I like this new sqrt method so much I’ve added it to the LWJGL Math class. It’s accurate to at least 3dp and the accuracy can be tuned by simply repeating the last line of the equation over and over as many times as you like.

What’s the theory behind it?

Cas :slight_smile:

[quote]I like this new sqrt method so much I’ve added it to the LWJGL Math class. It’s accurate to at least 3dp and the accuracy can be tuned by simply repeating the last line of the equation over and over as many times as you like.

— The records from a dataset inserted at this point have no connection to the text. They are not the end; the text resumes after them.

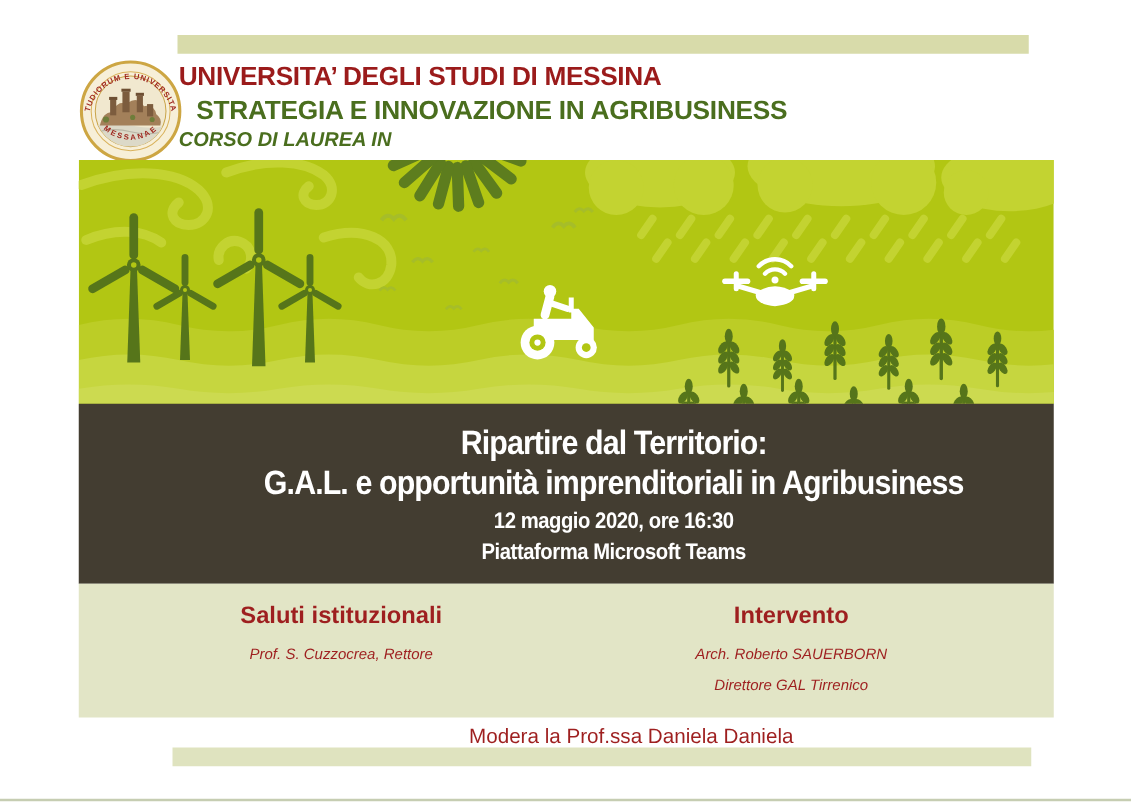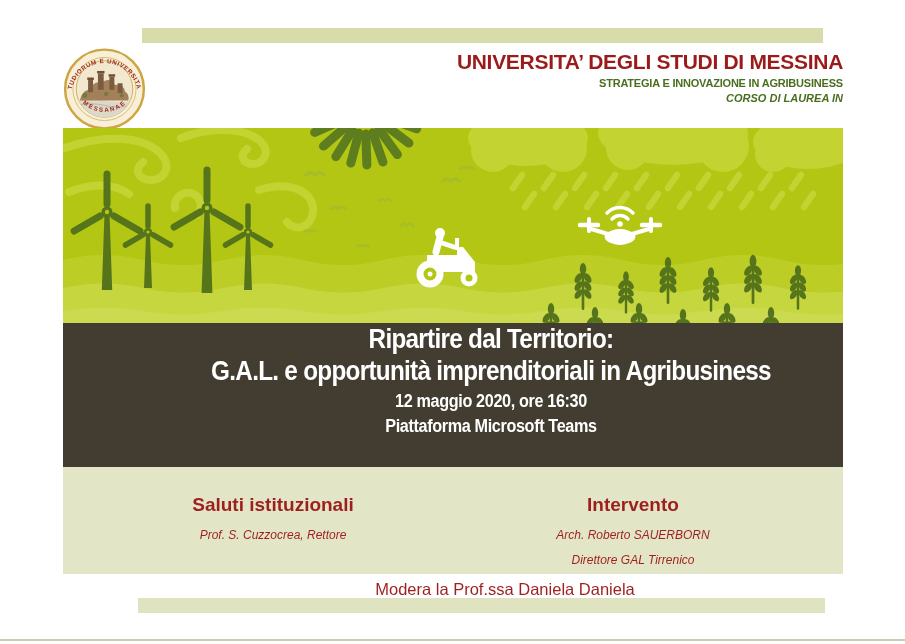--- a/index.html
+++ b/index.html
@@ -8,40 +8,40 @@
     font-family:"Liberation Sans", sans-serif;
   }
   .strip-top{position:absolute;left:142px;top:28px;width:681px;height:15px;background:#d8dbaa;}
   .strip-bottom{position:absolute;left:138px;top:598px;width:687px;height:15px;background:#dfe3bf;}
   .bottom-line{position:absolute;left:0;top:639px;width:905px;height:2px;background:#c6cdb2;}
 
   .logo{position:absolute;left:63px;top:48px;width:83px;height:82px;}
   .logo svg{width:100%;height:100%;display:block;}
 
   .header-text{position:absolute;left:63px;top:50px;width:780px;box-sizing:border-box;
-    padding-left:80px;text-align:right;}
+    padding-left:80px;text-align:left;}
   .hdr-university{font-size:21px;font-weight:bold;color:#9b1b1b;letter-spacing:-0.3px;margin:0 0 3px 0;}
-  .hdr-program{font-size:11px;font-weight:bold;color:#4a6e1e;letter-spacing:-0.2px;margin:0 0 3px 0;}
-  .hdr-course-label{font-size:11px;font-weight:bold;font-style:italic;color:#4a6e1e;margin:0;}
+  .hdr-program{font-size:21px;font-weight:bold;color:#4a6e1e;letter-spacing:-0.2px;margin:0 0 3px 0;padding-left:14px;}
+  .hdr-course-label{font-size:16px;font-weight:bold;font-style:italic;color:#4a6e1e;margin:0;}
   .hdr-course-name{font-size:12.5px;font-weight:bold;font-style:italic;color:#4a6e1e;margin:1px 0 0 0;}
 
   .illustration{position:absolute;left:63px;top:128px;width:780px;height:195px;}
   .illustration svg{display:block;width:100%;height:100%;}
 
   .title-band{position:absolute;left:63px;top:323px;width:780px;height:144px;background:#433d31;
-    display:flex;flex-direction:column;justify-content:flex-start;align-items:center;
+    display:flex;flex-direction:column;justify-content:center;align-items:center;
     box-sizing:border-box;padding-left:76px;color:#ffffff;}
   .title-inner{transform:scaleX(0.9);transform-origin:center;text-align:center;white-space:nowrap;}
   .ev-title{font-size:27px;font-weight:bold;line-height:32px;letter-spacing:-0.8px;}
   .ev-meta{font-size:18px;font-weight:bold;line-height:22px;margin-top:3px;letter-spacing:-0.4px;}
 
   .panel{position:absolute;left:63px;top:467px;width:780px;height:107px;background:#e2e5c6;
     display:flex;box-sizing:border-box;padding:15px 30px 0 30px;}
   .panel-col{flex:1;text-align:center;color:#9e1f1f;}
-  .panel-heading{font-size:19px;font-weight:bold;margin:12px 0 7px 0;}
+  .panel-heading{font-size:19px;font-weight:bold;margin:0 0 7px 0;}
   .panel-line{font-size:12px;font-style:italic;line-height:25px;}
 
   .moderator{position:absolute;left:63px;top:580px;width:780px;box-sizing:border-box;
     padding-left:104px;text-align:center;color:#9e1f1f;font-size:16.5px;}
 </style>
 </head>
 <body>
 
 <div class="page">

What’s the theory behind it?

Cas :slight_smile:
[/quote]
Awesome, I wish I could explain.

Theres a discussion on the subject here methinks ::slight_smile:
http://gamedev.net/community/forums/topic.asp?whichpage=1&pagesize=20&topic_id=139956

Ooops… :o

Do you remember my previous result?

1.0 / Math.sqrt(): 261ms, sum = 27.828238
newInvSqrt(): 160ms, sum = 27.803202

This was done on P3 600 MHz (JDK 1.4.1)…

And here is the result on P4 1.6 GHz (JDK 1.4.1):

1.0 / Math.sqrt(): 70ms, sum = 27.828238
newInvSqrt(): 110ms, sum = 27.803202

Magic! Isn’t it? 8)

I get same kind of result, my Athlon 1.33ghz gets ~1100ms from math square and about ~7400ms from inv sqrt.